(Web document revisions)
────

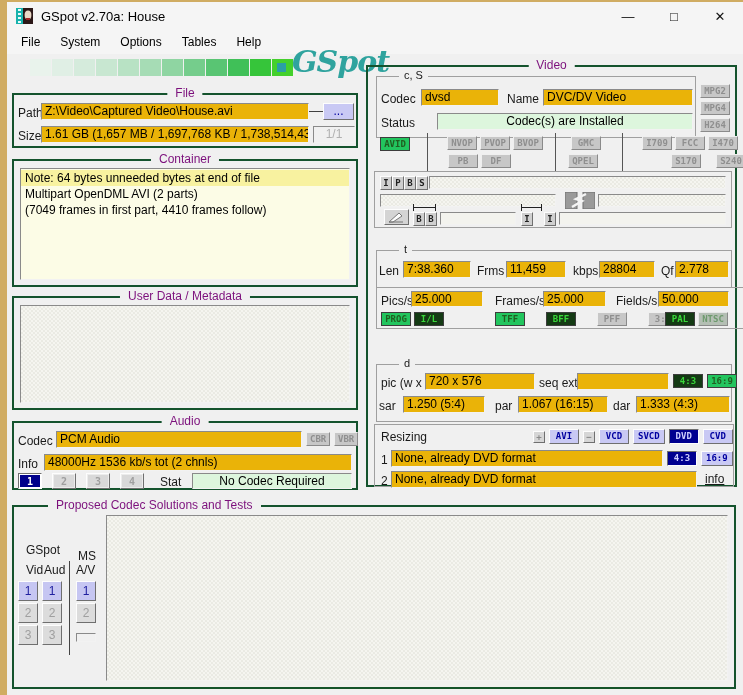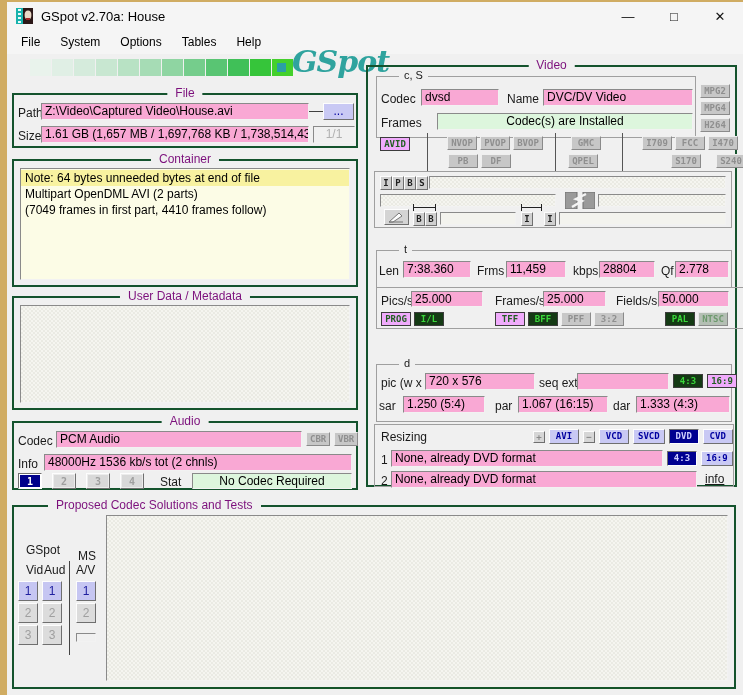"dvsd" .fld { background: #f9a8d4 -> #eab308 }
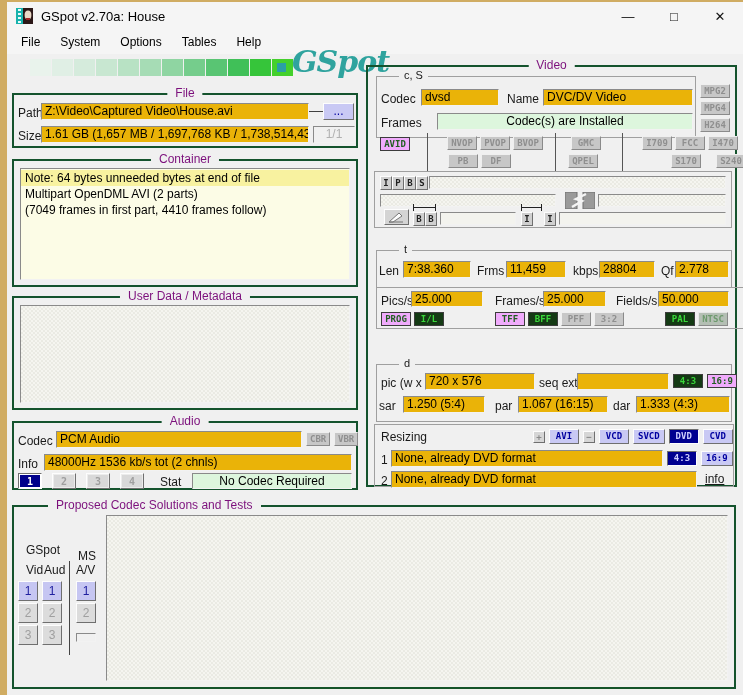"Frames" span.lbl { text: Frames -> Status }
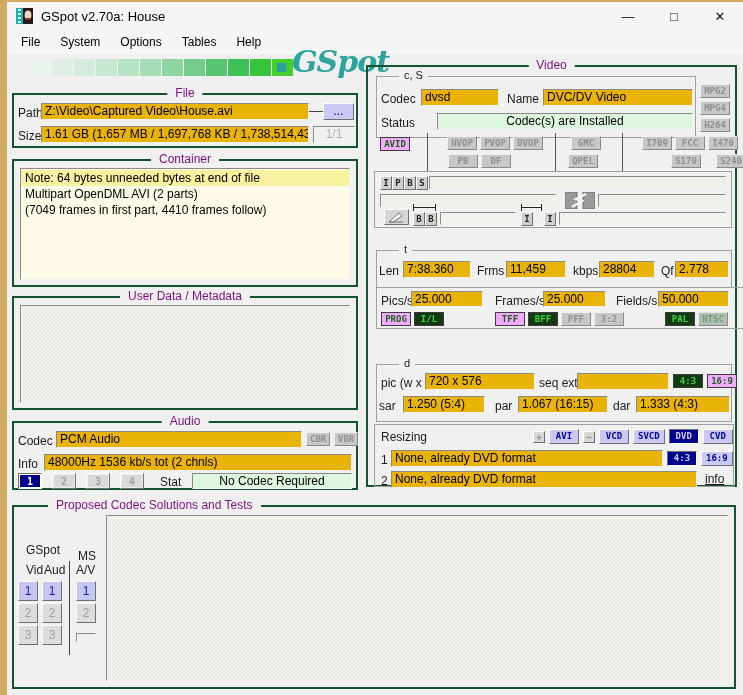"AVID" .bdg.dim { background: #f0abfc -> #22c55e }
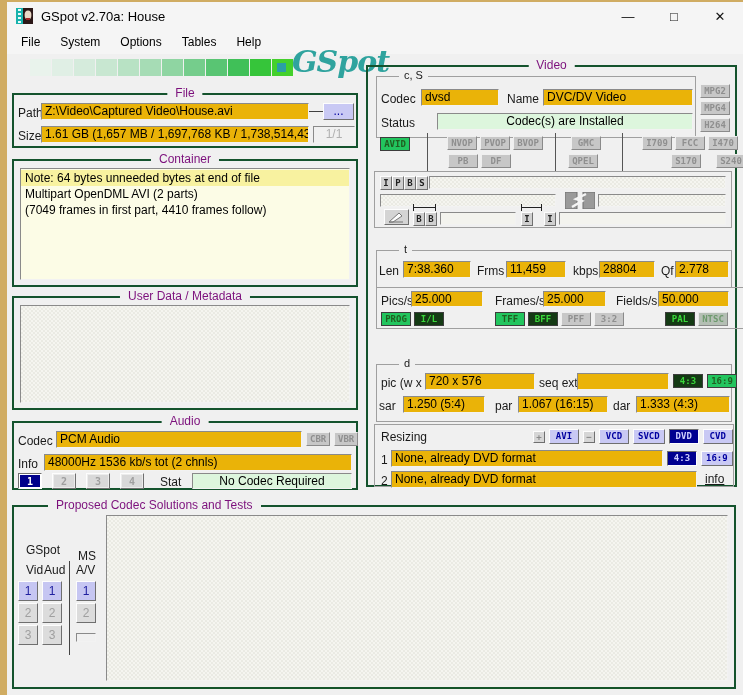"TFF" div.row { gap: 3px -> 21px }
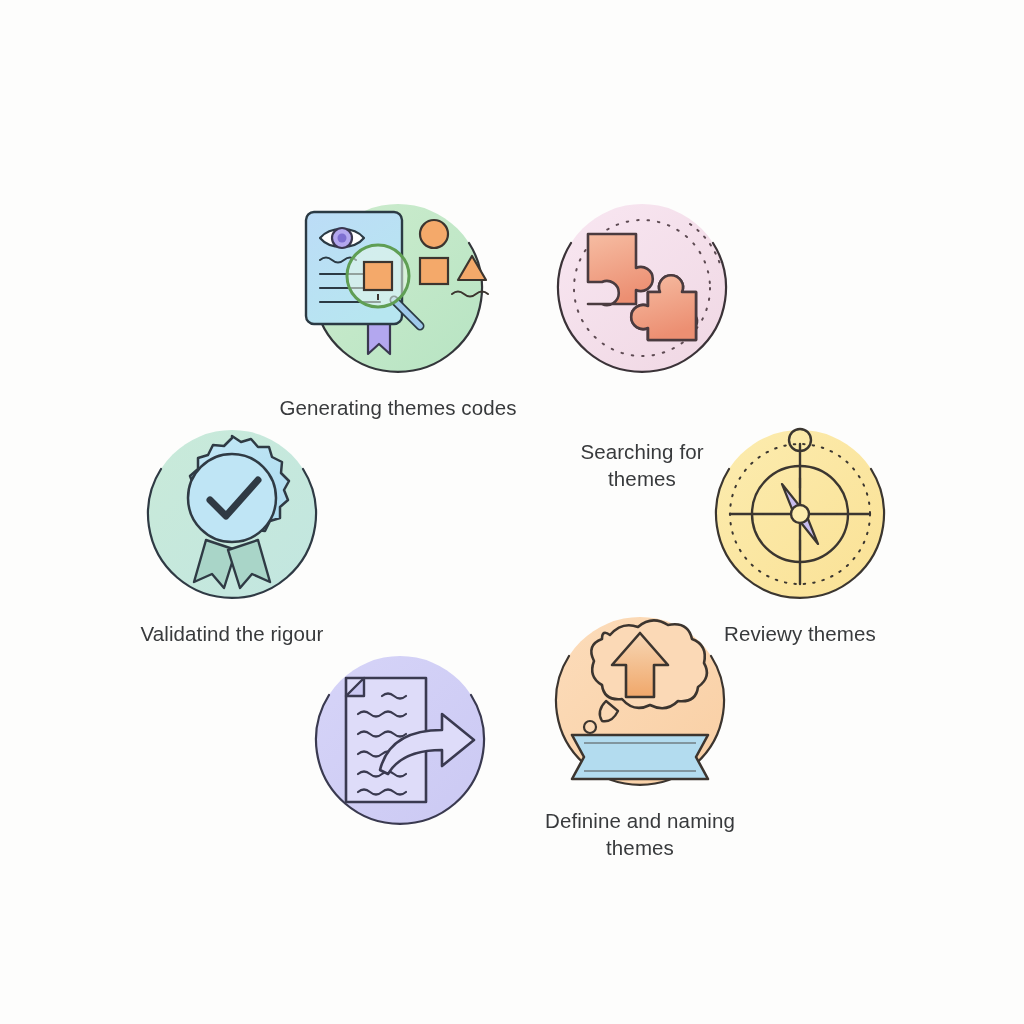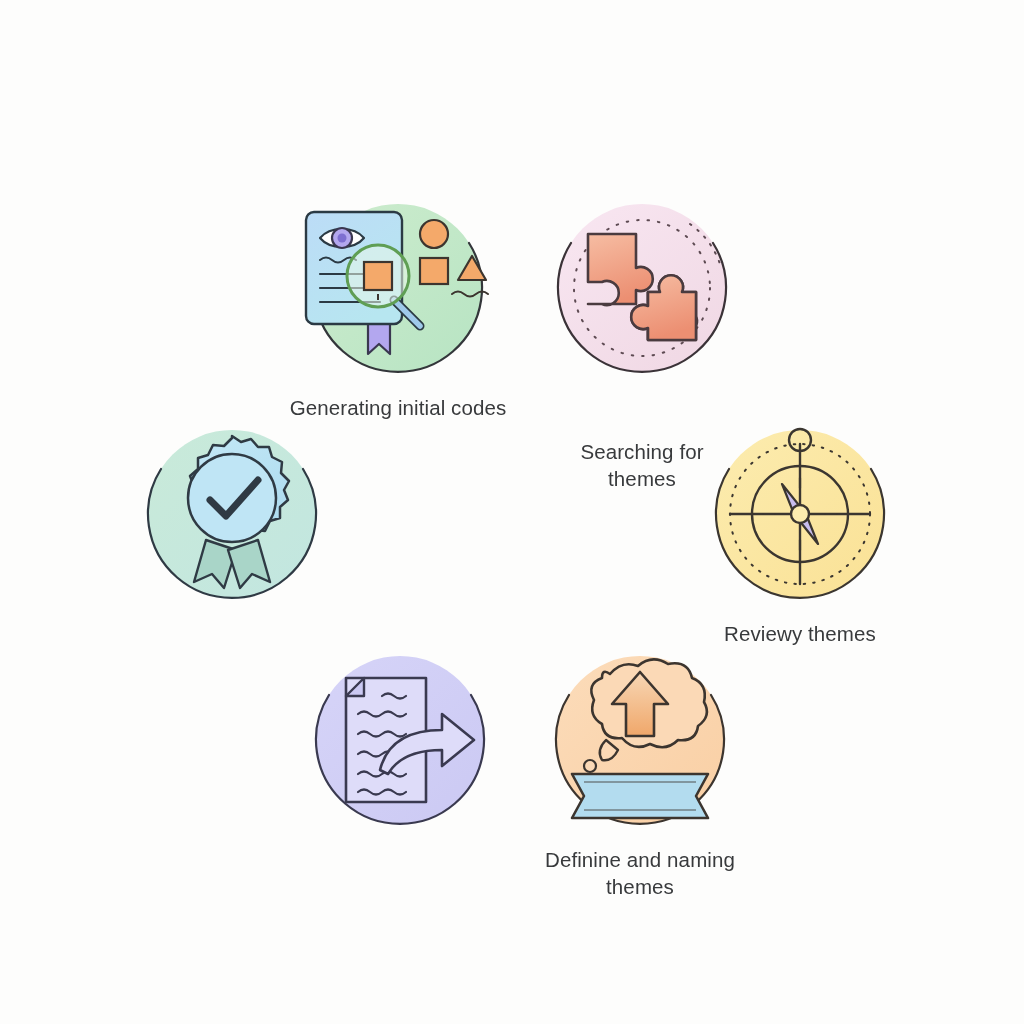"Generating initial codes" div.caption { text: initial -> themes }
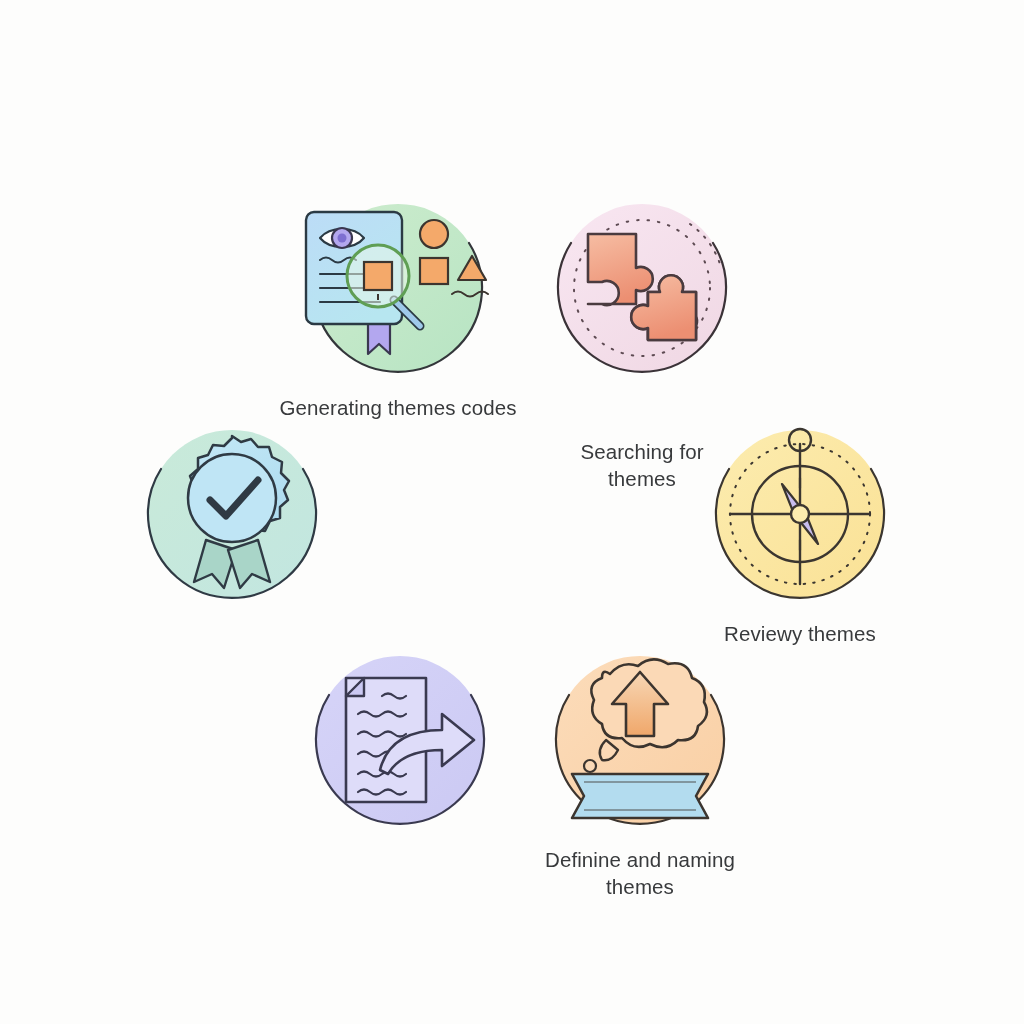"Validatind the rigour" div.caption { html: none -> <div>Validatind the rigour</div> }
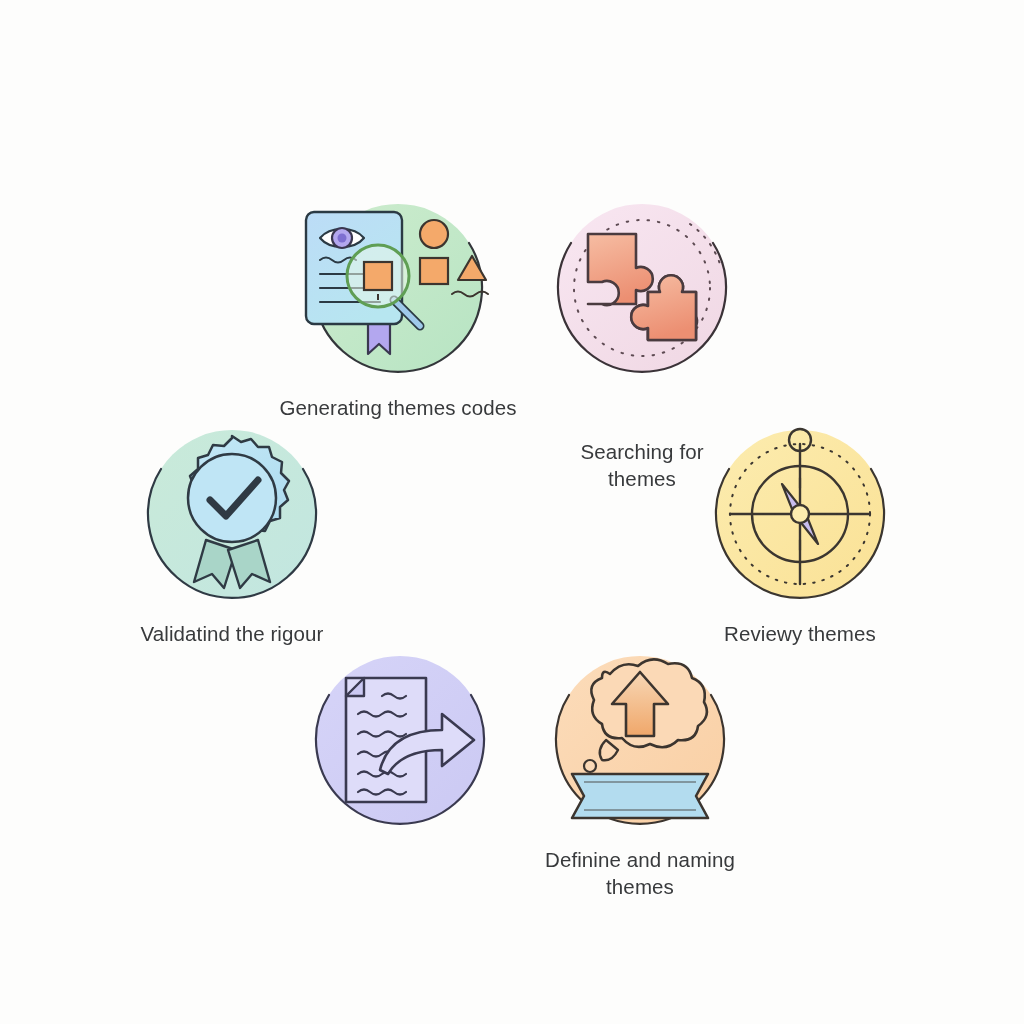"Definine and naming" #n-defining { top: 648px -> 609px }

────

TASK TO COMPLETE:
Skip the pictures and print exactly the lines from the one containing "html: none ->" through the end of the records above.

OUTPUT:
"Validatind the rigour" div.caption { html: none -> <div>Validatind the rigour</div> }
"Definine and naming" #n-defining { top: 648px -> 609px }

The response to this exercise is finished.